Hacker Newsnew | past | comments | ask | show | jobs | submitlogin

The way to work around this issue is to provide a presigned S3 url

Have the users upload to s3 directly and then they can either POST you what they uploaded or you can find some other means of correlating the input (eg: files in s3 are prefixed with the request id or something)

I agree this is annoying and maybe I’ve been in AWS ecosystem for too long.

However having an API that accepts an unbounded amount of data is a good recipe for DoS attacks, I suppose the 100MB is outdated as internet has gotten faster but eventually we do need some limit



Well i partly agree, and if i would be the one building the counterpart, i prolly had used presigned s3 urls also.

In this specific case im getting oldschool file upload request from software that was partly written before the 2000s - noones gonne adjust anything any more.

And ye, just accepting giant size uploads is far from good in terms of "Security" like DoS - but ye we talking about stupidly somewhere between 100 and 300mb CSV files (called them "huge" because in terms of product data 200-300mb text include quite alot) - not great but well we try to satisfy our customers needs.

But ye like all the other points - everything is solvable somehow - just needs us to spend more time to solve something that technickly wasn't a real problem in first place.

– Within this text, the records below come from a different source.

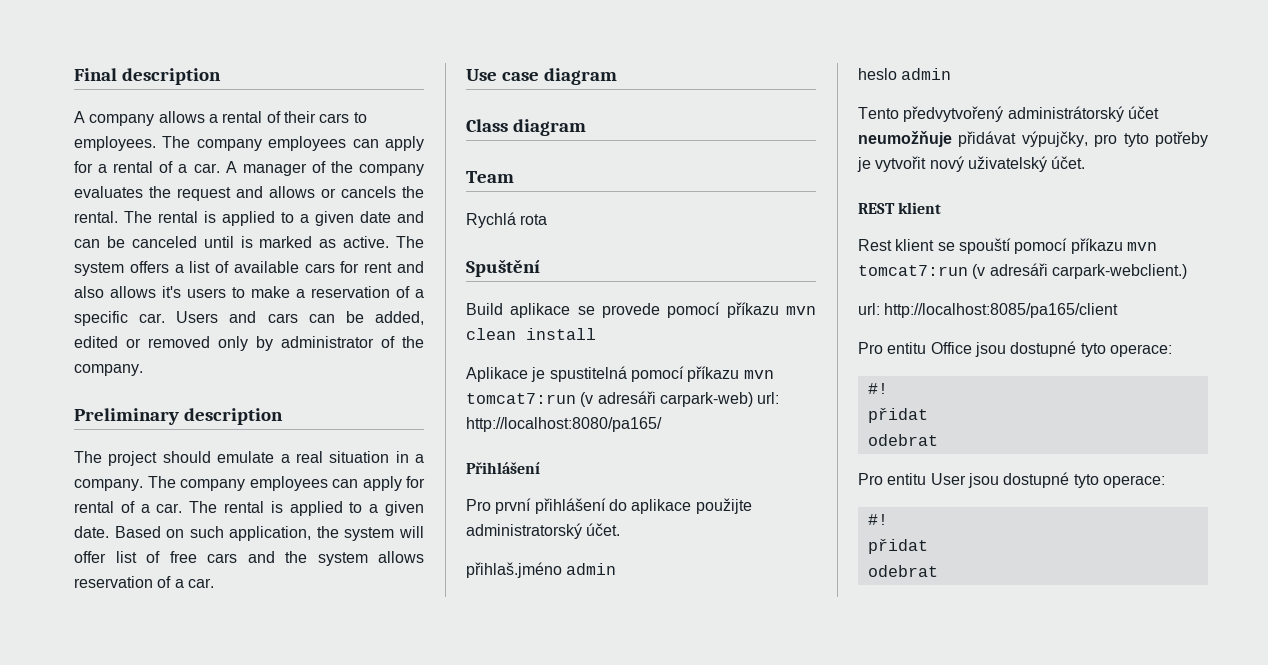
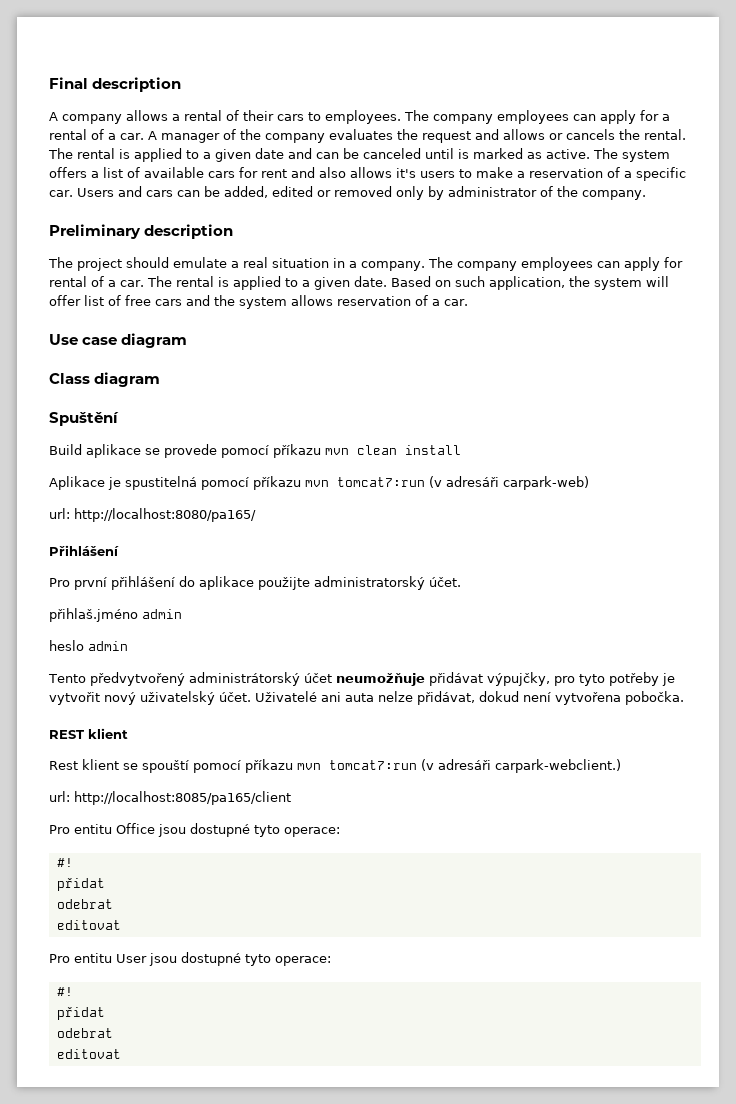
[466,171,514,183] [466,212,548,228] // Team // Rychlá rota -> (161, 379) none
(753, 399) none -> (589, 483) //
(1086, 162) none -> [255,691,684,705] Uživatelé ani auta nelze přidávat, dokud není vytvořena pobočka.
(938, 440) none -> [56,920,121,930] // editovat
(938, 571) none -> [56,1049,121,1059] // editovat

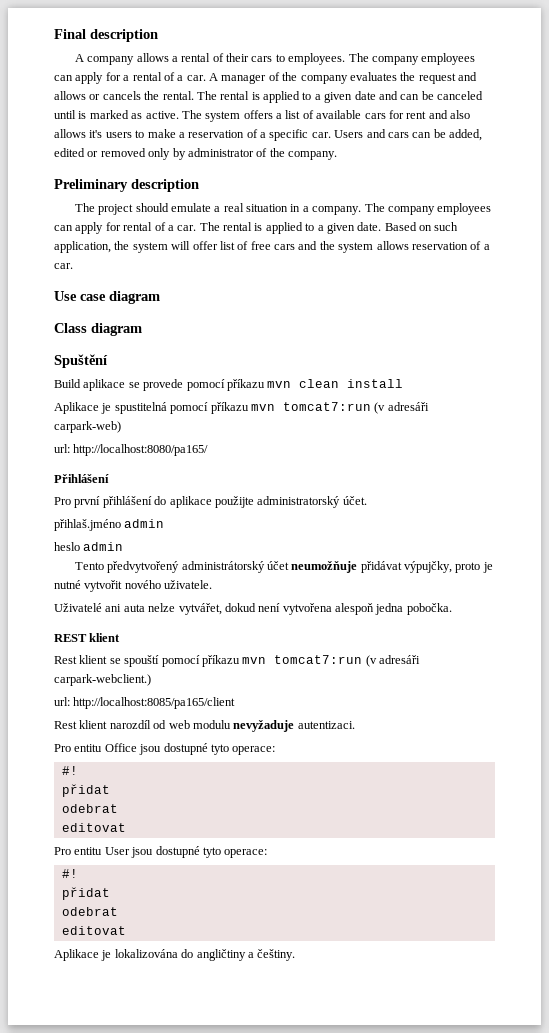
[553,672,675,686] [49,691,251,705] pro tyto potřeby je vytvořit nový uživatelský účet. -> [455,562,493,573] [54,580,213,592] proto je nutné vytvořit nového uživatele. //
[417,691,475,705] přidávat, -> [178,603,222,615] vytvářet,
(621, 698) none -> [335,603,404,615] alespoň jedna
(291, 798) none -> [54,720,355,732] // Rest klient narozdíl od web modulu nevyžaduje autentizaci.
(121, 1054) none -> [54,949,296,961] // Aplikace je lokalizována do angličtiny a češtiny.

Edit: Another funny example. In a similar process on another provider i downloaded files in a similar size range from S3 to parse them - which died again and again. After contacting the hoster, because their logs litearlly just stopped no error tracing nothing) they told me that basically their setup only allows for 10mb local storing - and the default (in this case aws s3 adapter for PHP) always downloads it even if you tell it to "stream". So i build a solution that used HTTP ranged requests to "fake stream" the file into memory in smaller chunks so i could process it afterwards without completely download it. Just another example of : yes its solvable, but annoying.


I find with these types of customers it’s always easier to just ask them to save files locally and grant me privileges to read the data. Sometimes they’ll be on Google, Dropbox, Microsoft, etc and I also run a SFTP for this in case they want to move them over to my service.

Then I either batch/schedule the processing or give them an endpoint to just to trigger it (/data/import?filename=demo.csv)

It’s actually so common that I just have the “data exchange” conversation and let them decide which fits their needs best. Most of it is available for self service configuration.


Yep, I concur. You need to meet them on their (legacy) terrain, get access to their data and then you can do any fancy thing you want to do.


Uploads to an S3 bucket can trigger a lambda… don’t complicate things. The upload trigger can tell the system about the upload and the client can continue on their day.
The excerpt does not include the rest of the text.